Hayward is beginning a long road to recovery right now, a process all too familiar to athletes. The coming months will be for crucial for him and his NBA career, and hopefully he will be able to return to the all-star level he once was at. However, the fact that the injury was so disturbing and the images associated with it will follow Hayward for the rest of his athletic life. Just ask Kevin Ware.

Ware sustained an infamous injury as a sophomore playing in the Elite 8 of the 2011 NCAA men’s basketball tournament for the Louisville University Cardinals. After he jumped up to contest a jump shot, Ware landed awkwardly and suffered a fracture of the tibia, the same injury sustained by Hayward. Ware’s bone protruded from his right leg, and the replays of the incident were so disturbing that CBS warned viewers of the extremely graphic nature. Similarly to Hayward, the video of Ware’s injury was shared incessantly on social media and was a focal point of discussion as Louisville went on the win the NCAA title.

If you type the name Kevin Ware into a search engine, the first results are purely related to his injury. Ware’s basketball career has continued in Europe, but he is still mostly remembered for his tibial fracture.

It remains to be seen if Hayward’s career will be defined by his injury in the same way that Ware’s was, but it appears unlikely. The way the media treats major injuries seems to be influenced by a variety of factors unrelated to the actual event itself. Ware’s career, and most likely his life outside of basketball, has been effected enormously since the injury. Ware was an unknown role player on a college basketball team who shot into fame for a unfortunate reason. The widespread media coverage and inevitable association of the player to the injury has had a much longer impact on Ware’s life than the eight months it took for him to physically recover from his injury.

The pictures of Ware’s injury that can be seen with a simple google search are disheartening, and not just for their graphic nature. The pictures do not even show Ware’s face, they are enhanced so that only Ware’s leg is shown. Whether intentional or not, the media’s portrayal of Ware’s injury was dehumanizing. Focusing only on the injury and not the person that it happened is not fair. In comparison to Gordon Hayward, Ware’s treatment by the sports world was criminal. Hayward’s injury has not been nearly as sensationalized in the media and when it has been covered much of the focus has been on Hayward’s personality and previous accomplishments in his basketball career.

The reasons for this difference in coverage between Hayward and Ware are not simple, with complex issues such as race at play. The different coverage by the media of these two injuries mirrors other situations in our country in which the media undeniably casts black people in a more a negative light than white people. Whether our country’s mass media publications intentionally do this can be debated, but there can be no doubt that a bias exists in the way we portray individuals in the news, as demonstrated by the opposing treatment that two athletes in similar situations received.

Hayward’s injury is more than just a tibial fracture.
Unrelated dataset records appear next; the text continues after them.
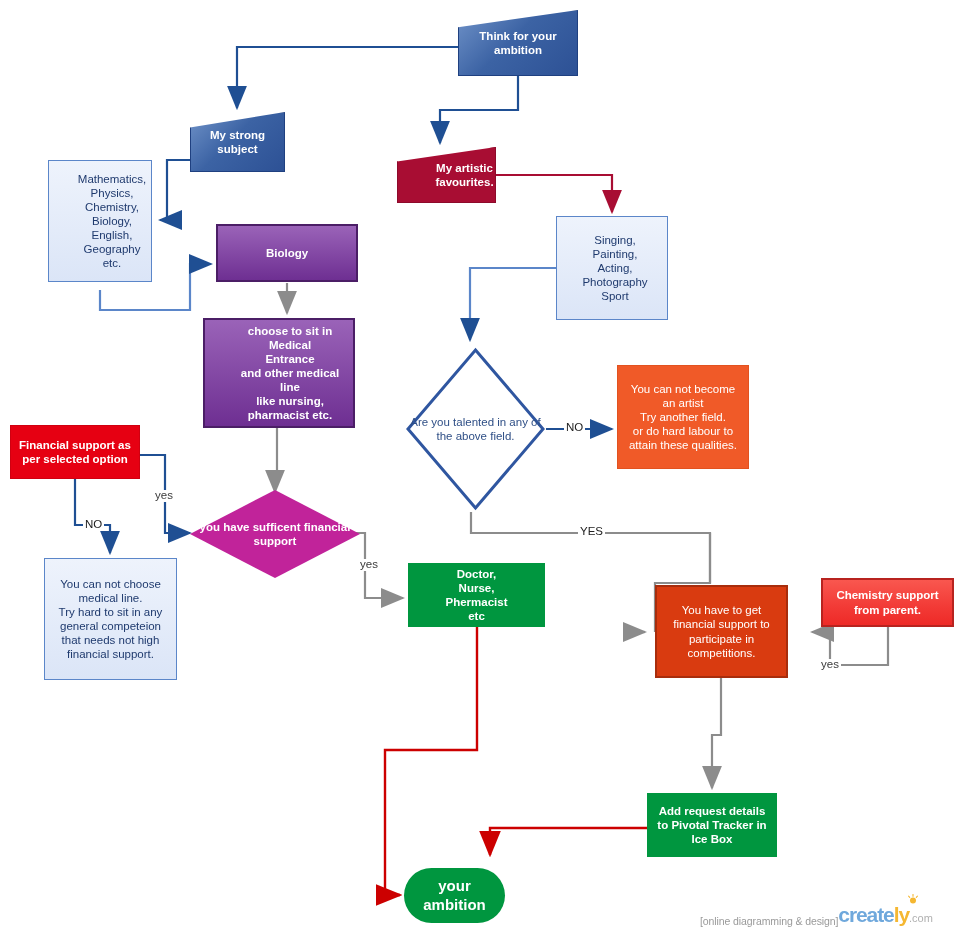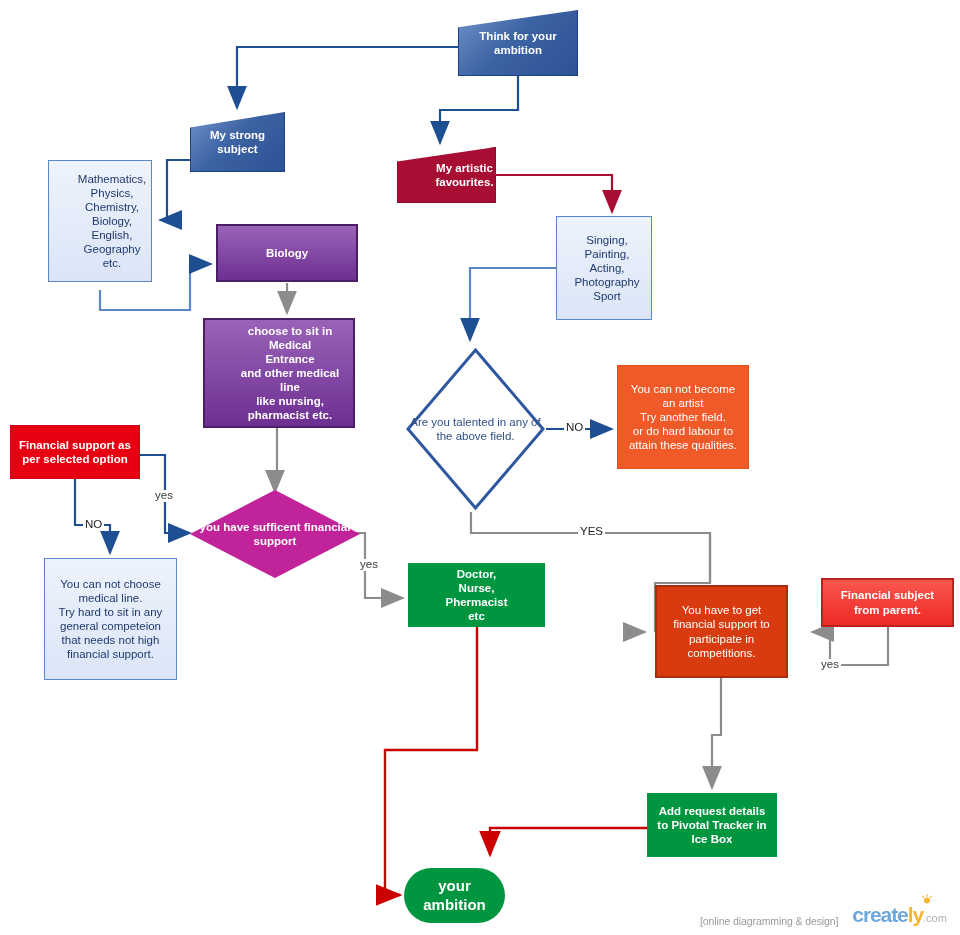--- a/index.html
+++ b/index.html
@@ -132,7 +132,7 @@
 etc.</span>
   </div>
 
-  <div class="node lightblue-box" style="left:556px;top:216px;width:96px;height:104px;padding-left:6px;">
+  <div class="node lightblue-box" style="left:556px;top:216px;width:112px;height:104px;padding-left:6px;">
     <span class="lbl">Singing,
 Painting,
 Acting,

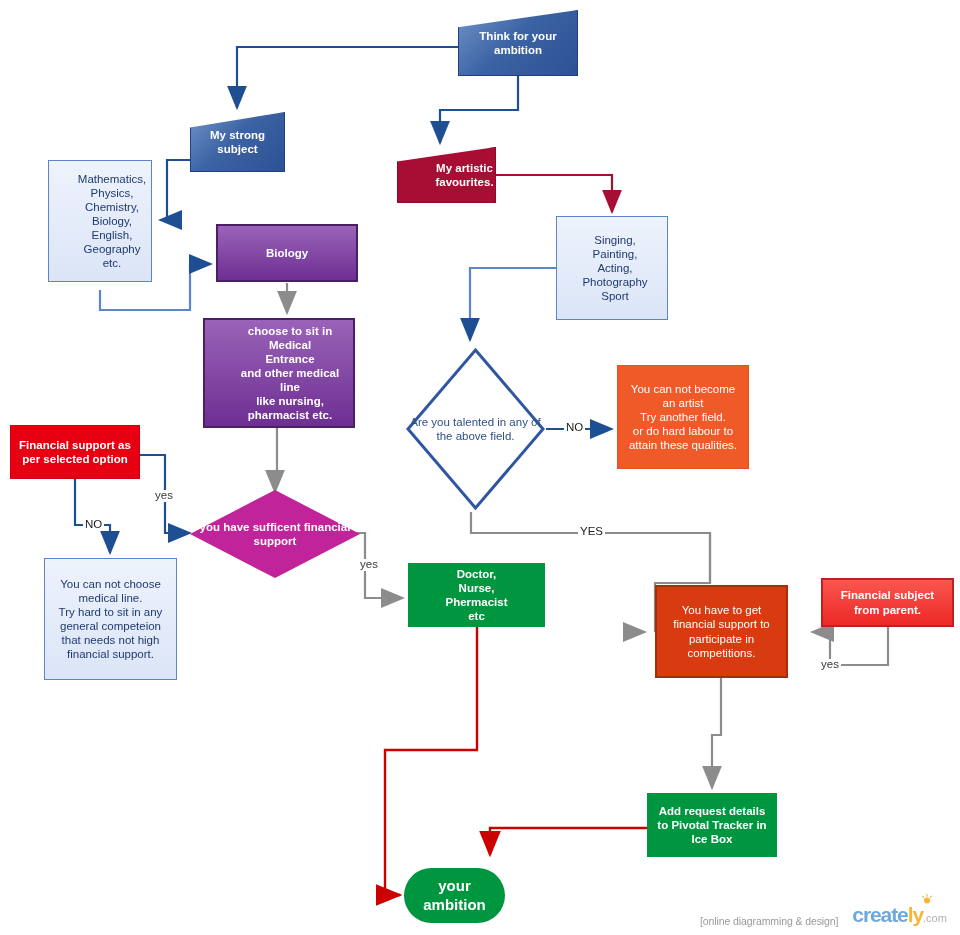--- a/index.html
+++ b/index.html
@@ -211,7 +211,7 @@
   </div>
 
   <div class="node salmon-box" style="left:821px;top:578px;width:133px;height:49px;">
-    <span class="lbl">Financial subject
+    <span class="lbl">Chemistry support
 from parent.</span>
   </div>
 

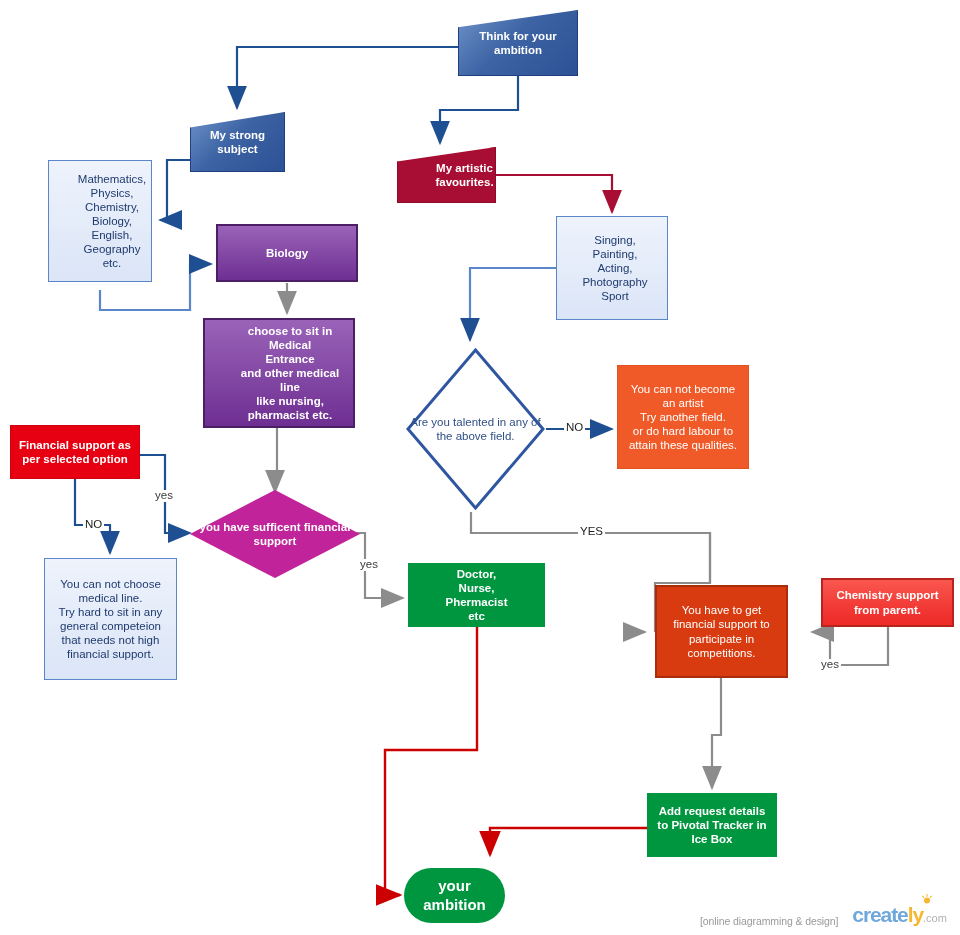--- a/index.html
+++ b/index.html
@@ -35,7 +35,7 @@
   .magenta-d .dtxt{color:#fff;font-size:11.5px;font-weight:bold;}
   .white-d .dtxt{color:#2f4f86;font-size:11.5px;}
   
-  #watermark{position:absolute;left:700px;top:903px;display:flex;align-items:flex-end;gap:14px;}
+  #watermark{position:absolute;left:700px;top:903px;display:flex;align-items:flex-end;gap:0;}
   #watermark .tagline{font-size:10.5px;color:#9a9a9a;letter-spacing:-0.1px;}
   #watermark .brand{font-size:21px;letter-spacing:-1.1px;font-weight:bold;position:relative;}
   #watermark .brand .b1{color:#6fa8dc;}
The recovery process that Hayward must undergo to play basketball again will test him physically and mentally, and he and others are unlikely to ever forget the graphic nature of his injury. There’s still more to it though. This unfortunate event demonstrated the way a person’s race influences our country’s perception of things completely unrelated to the issue of race, in this case two athletes who suffered debilitating injuries.